Convert keys into columns names an values into rows (Map) - scala

I have a dataframe that contains a Map column of and an id column.
key1 -> value1, key2 -> value2
key1 -> value3, key2 -> value4
I want to have as a result a dataframe like that:
id key1 key2
1 value1 value2
2 value3 value4
Thanks for your help.

I assume you are talking about Spark DataFrame. In that case, you can use the map method of the DataFrame to extract out the values you want. Here is an example using spark-shell (which automatically imports many of the implicit methods).

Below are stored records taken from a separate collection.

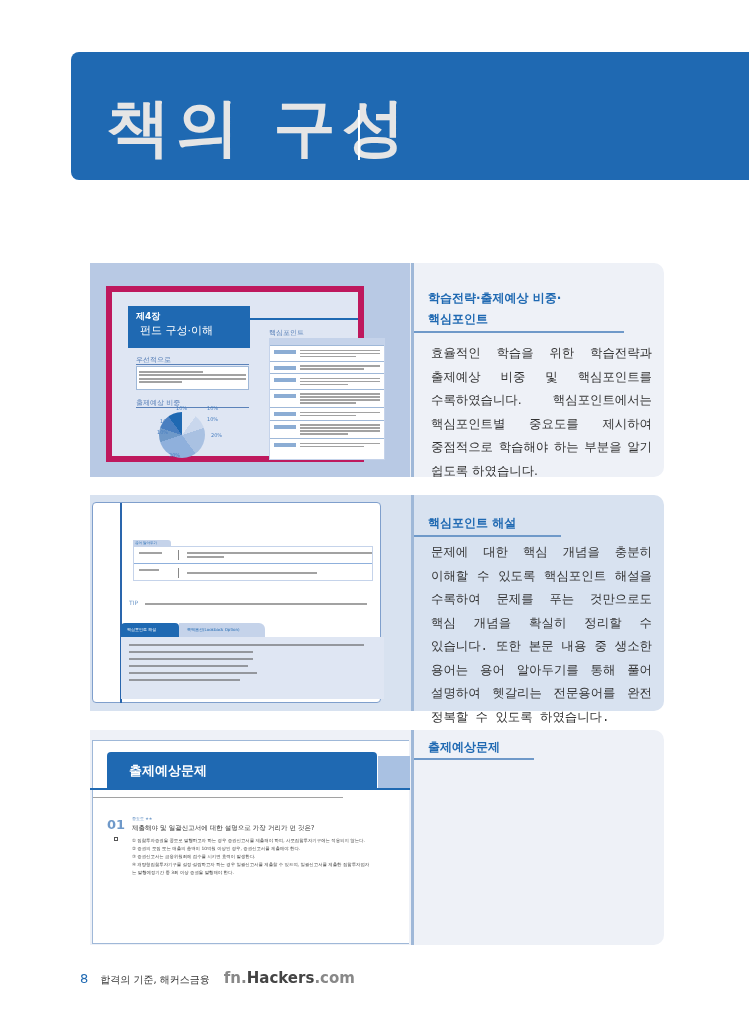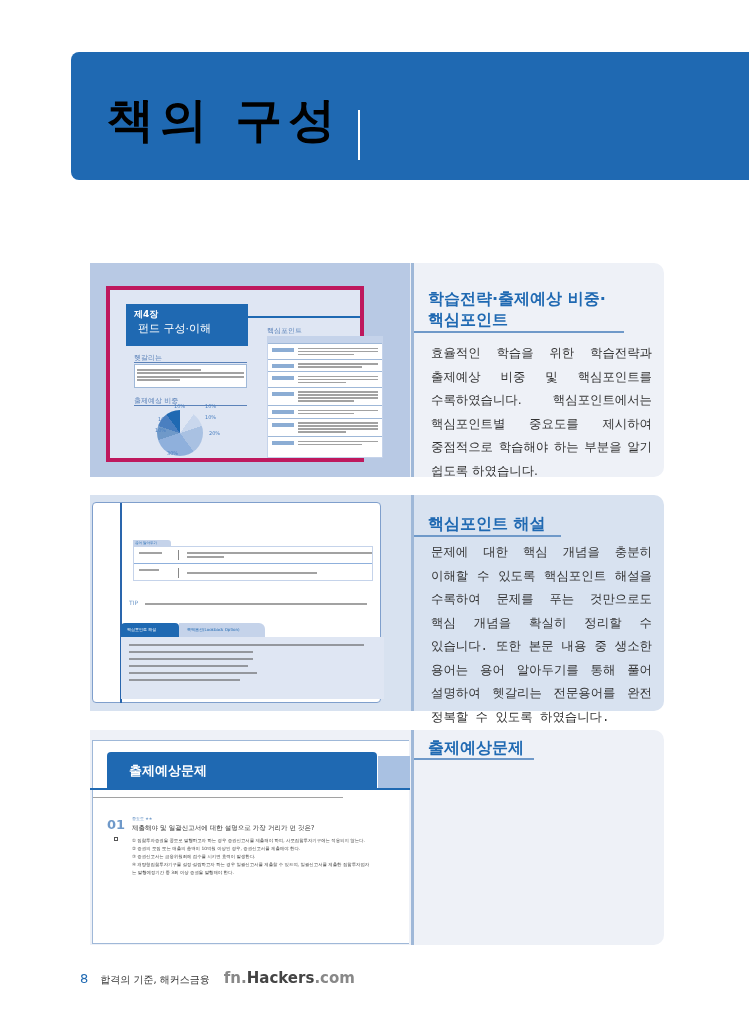"책의 구성" .banner-title { color: #000000 -> #e5e5e5; font-size: 47px -> 63px }
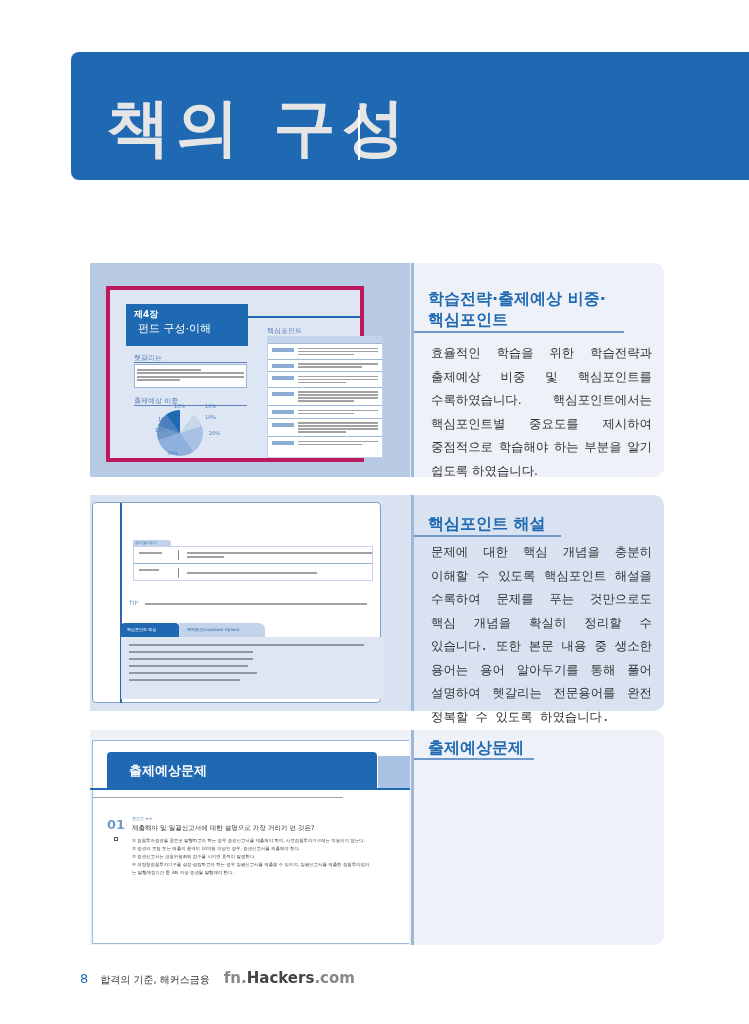"학습전략·출제예상 비중·" .desc-title { font-size: 16px -> 12px }
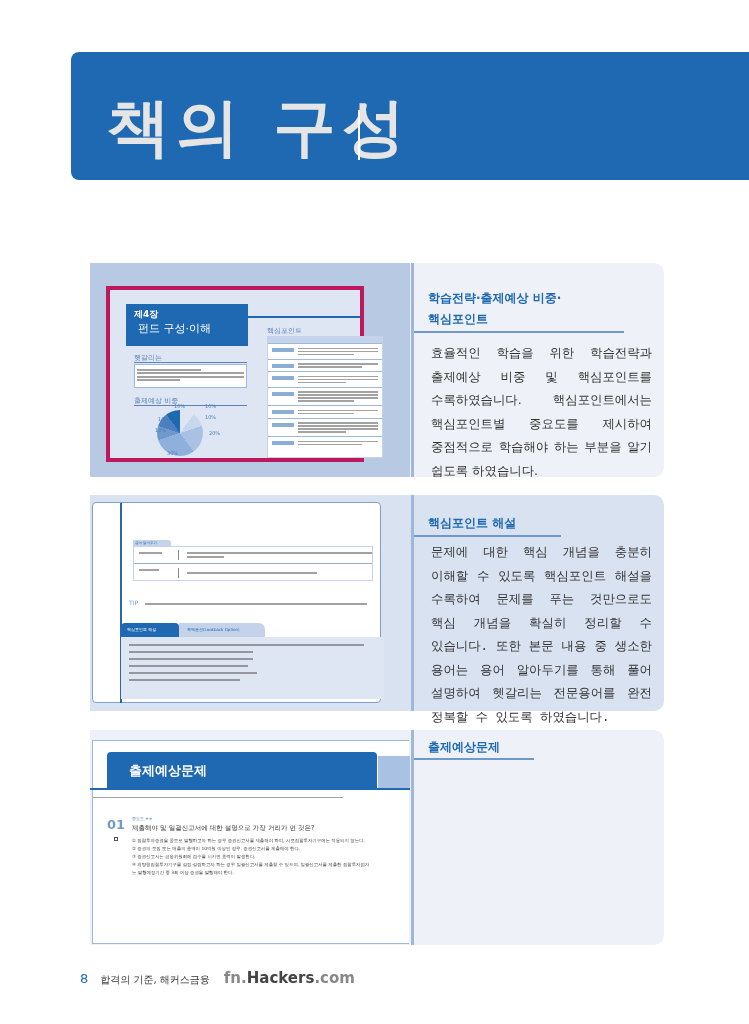"제4장" .p1-page { border: 4px solid #be185d -> 6px solid #be185d }
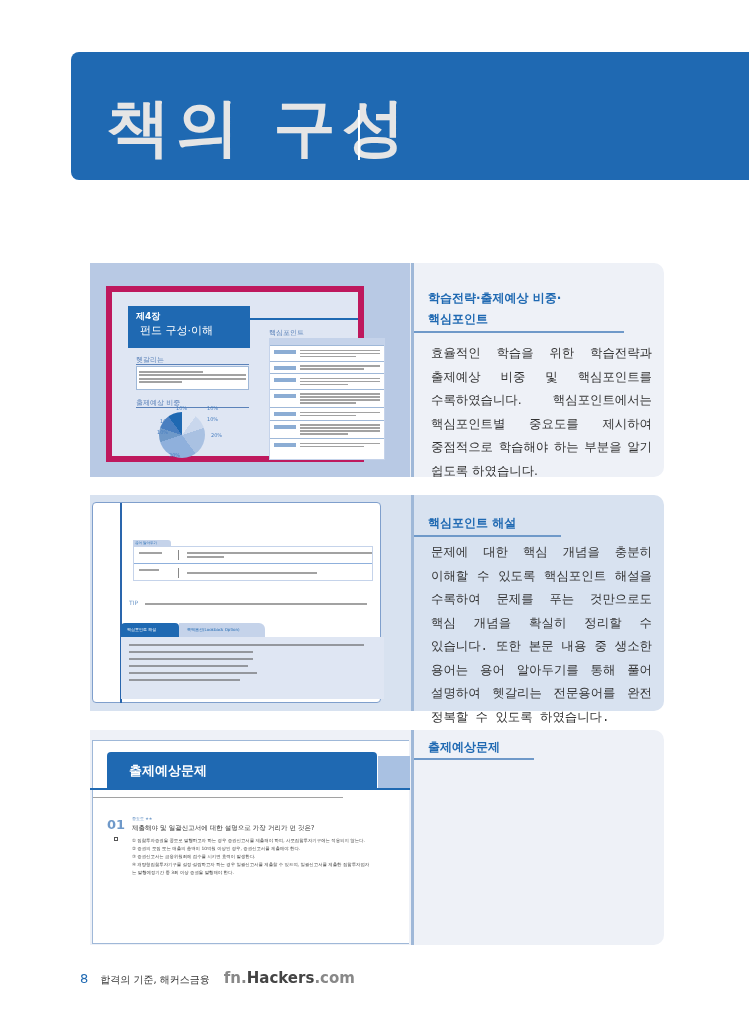"헷갈리는" div.p1-h { text: 헷갈리는 -> 우선적으로 }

Note that toDF is used twice, once to load the sequence from built-in data structures, and another time to rename the columns in the new DataFrame obtained from the map method of the original DataFrame.
The show method is called to display "before" and "after"
scala> import org.apache.spark.sql.Row
import org.apache.spark.sql.Row
scala> val m = Map(1-> Map("key1" -> "v1", "key2" -> "v2"), 2 -> Map("key1" -> "v3", "key2" -> "v4"))
m: scala.collection.immutable.Map[Int,scala.collection.immutable.Map[String,String]] = Map(1 -> Map(key1 -> v1, key2 -> v2), 2 -> Map(key1 -> v3, key2 -> v4))
scala> val df = m.toSeq.toDF("id", "map_value")
df: org.apache.spark.sql.DataFrame = [id: int, map_value: map<string,string>]
scala> df.show()
+---+--------------------+
| id| map_value|
+---+--------------------+
| 1|[key1 -> v1, key2...|
| 2|[key1 -> v3, key2...|
+---+--------------------+
scala> val get_map:Function1[Row, Map[String,String]] = r => r.getAs[Map[String, String]]("map_value")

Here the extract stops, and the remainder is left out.